**REQUIRED ACTION:** Pictures aside, restate the records below exactly as written.

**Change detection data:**
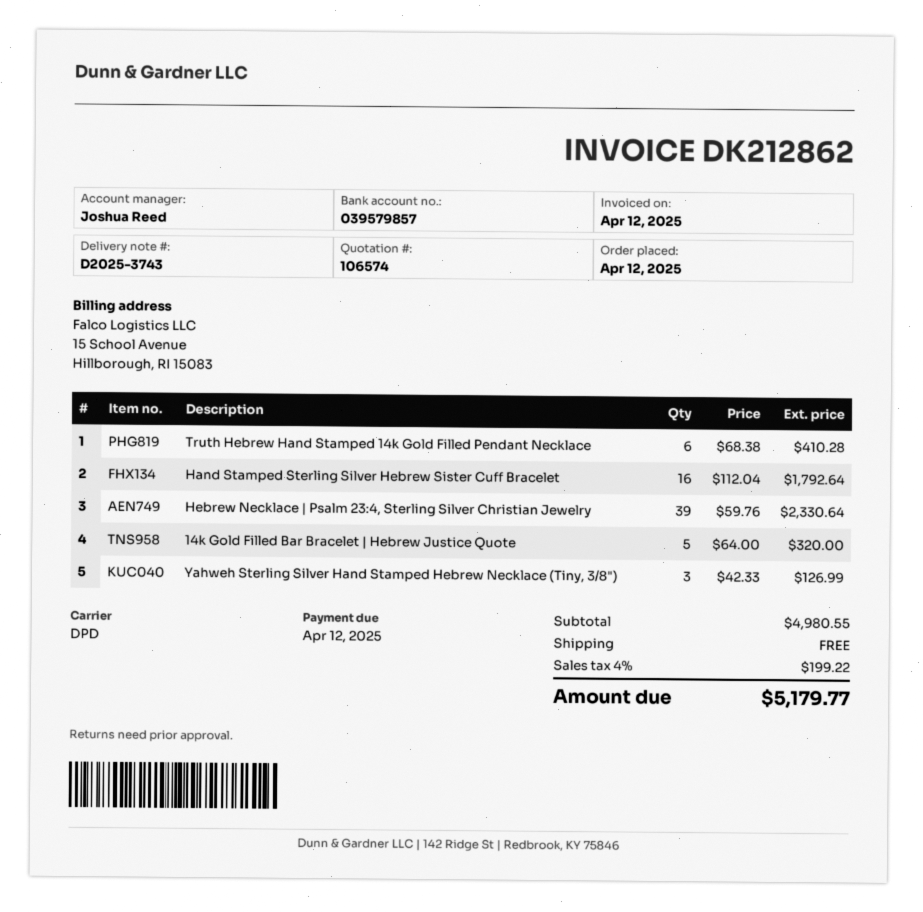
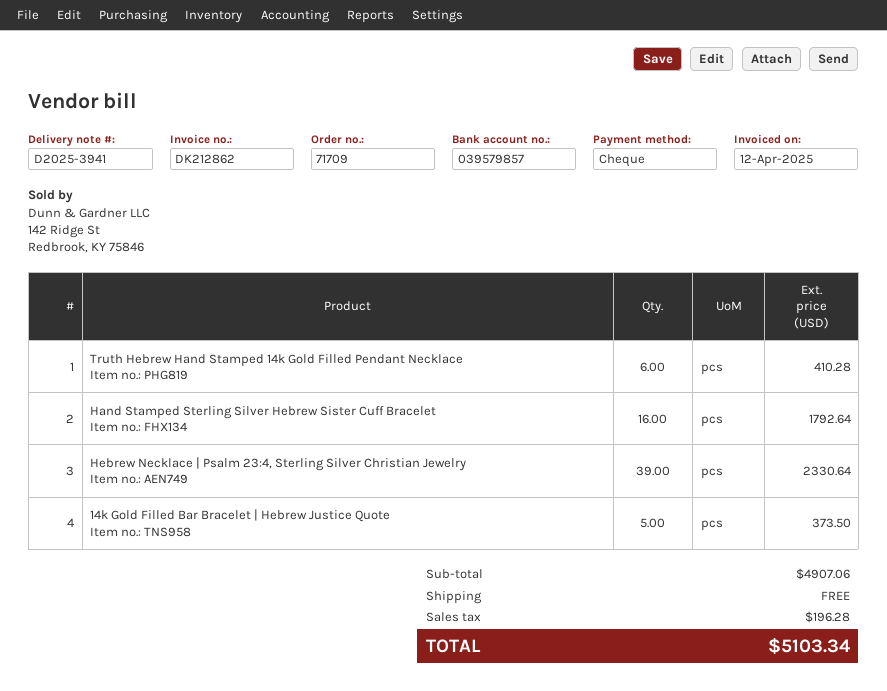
delivery note number: D2025-3743 -> D2025-3941
14k Gold Filled Bar Bracelet | Hebrew Justice Quote: 5 for 320.00 -> 5 for 373.50
Yahweh Sterling Silver Hand Stamped Hebrew Necklace (Tiny, 3/8"): 3 for 126.99 -> none
subtotal: 4980.55 -> 4907.06
tax: 199.22 -> 196.28
total: 5179.77 -> 5103.34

**ANSWER SPACE:**
delivery note number: D2025-3743 -> D2025-3941
14k Gold Filled Bar Bracelet | Hebrew Justice Quote: 5 for 320.00 -> 5 for 373.50
Yahweh Sterling Silver Hand Stamped Hebrew Necklace (Tiny, 3/8"): 3 for 126.99 -> none
subtotal: 4980.55 -> 4907.06
tax: 199.22 -> 196.28
total: 5179.77 -> 5103.34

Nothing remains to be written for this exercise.